That day forms one of the absolute best memories from my entire life. My father was – is – a very decent man and was perfectly nice to me growing up, but we never did a whole lot together. I don’t have any lingering resentment over this. I’m not some petulant kid in a movie whining about how ‘Daddy missed my big softball game’; there simply aren’t that many memories of him in there. The day on the mountain, though: I’ll never forget that. It was just lovely, a few hours of pleasurable exertion followed by well-earned rest. The two of us together, a simple day, a happy day.
A blast of wind came careening down out of the north, almost knocking me off my feet, and I put away that treasured memory and returned to the present. I was back on Sliabh Cohnda again, near the top of this highest peak in the range, but the similarities ended there. This time I was with Sláine, the sky was black and the weather was pitilessly cold – up here the wind never stilled, like it had done below at sea level for months. The view, which I couldn’t see anyway, had been changed utterly because everything I remembered from that childhood climb was covered in snow. And unlike then, I wasn’t happy and relaxed in the cocoon of childhood; now I was afraid for my life, and everyone else’s too. I was no longer a child. Now I was on the cusp of adulthood, with all the heavy responsibilities and frightening possibilities that promised.
‘Are we safe?’ I asked, not for the first time since Sláine had whisked us here from the graveyard.

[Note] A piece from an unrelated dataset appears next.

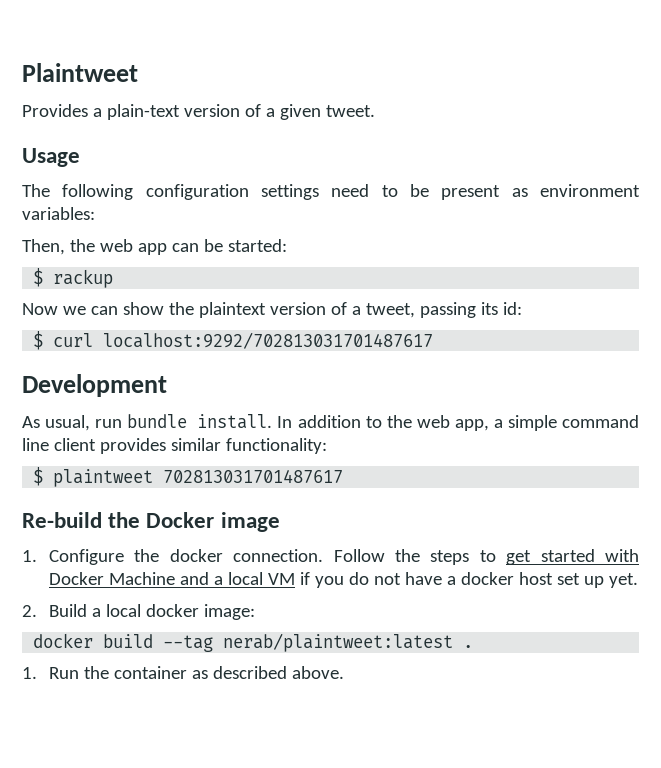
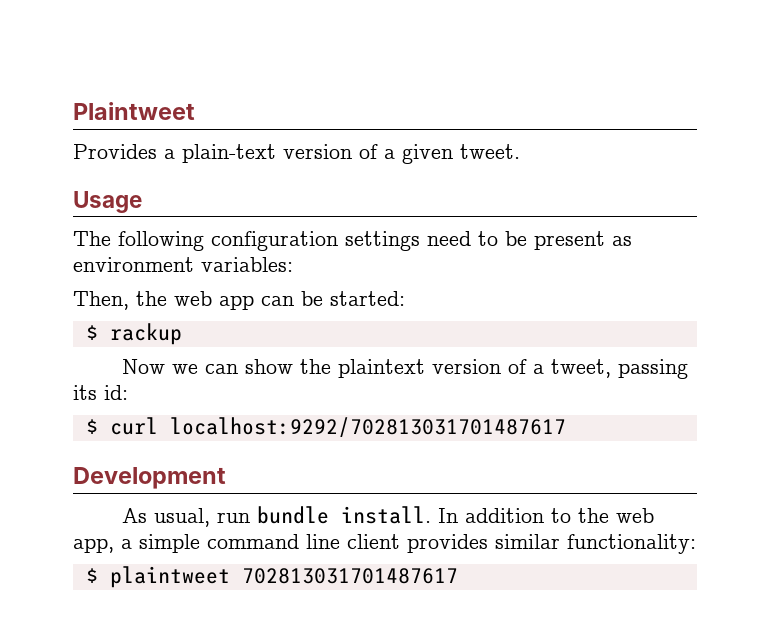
[22,512,280,532] [22,549,639,565] [48,572,638,588] [22,604,255,620] [33,633,474,652] [22,666,344,679] // Re-build the Docker image // 1. Configure the docker connection. Follow the steps to get started with Docker Machine and a local VM if you do not have a docker host set up yet. // 2. Build a local docker image: // docker build --tag nerab/plaintweet:latest . // 1. Run the container as described above. -> (458, 576) none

‘I think so. For the time being.’
We’d sheltered on the far side of the mountain, away from sea and town and forest, facing the yawning valley that headed north. The same stretch of land crossed by Sláine’s ancestors when they made their famous flight to freedom during the Famine. Sliabh Cohnda roughly translated as Brutal or Savage Mountain, which gives some idea of the conditions to be found there. Endured, rather. The entire top half of the mountain was bare rock, scrubbed clean of vegetation by millennia of relentless winds.
Now it was snow-covered, sealed in frost, encased within a glacial cocoon. Sláine had landed us, or whatever the term was, in a kind of cave at its rear side, just in from a cliff edge, close to the peak.
A ‘cave’ – that doesn’t do it justice at all, that flat, one-syllable word. The place was magical, accentuated by shimmering moonlight, literally taking my breath away in a delighted gasp when we arrived. It made me forget everything, for a moment. The full space inside was covered in ice: ceiling, walls and floor. The sides of the cave were thick with long, fat tubes and globs of ice that resembled melted candlewax. Spiky white stalactites hung from above, looking like some modern art installation, or the decor of a painfully hip club in Tokyo or Osaka, somewhere you might see on a Channel 4 travel show. The floor was glassy, clear and smooth, though for some reason, I didn’t seem to be having trouble keeping my balance. Underneath, I could see large shards of crystals, pointing upwards. And oddly, they appeared to be glowing faintly, as if lit from within.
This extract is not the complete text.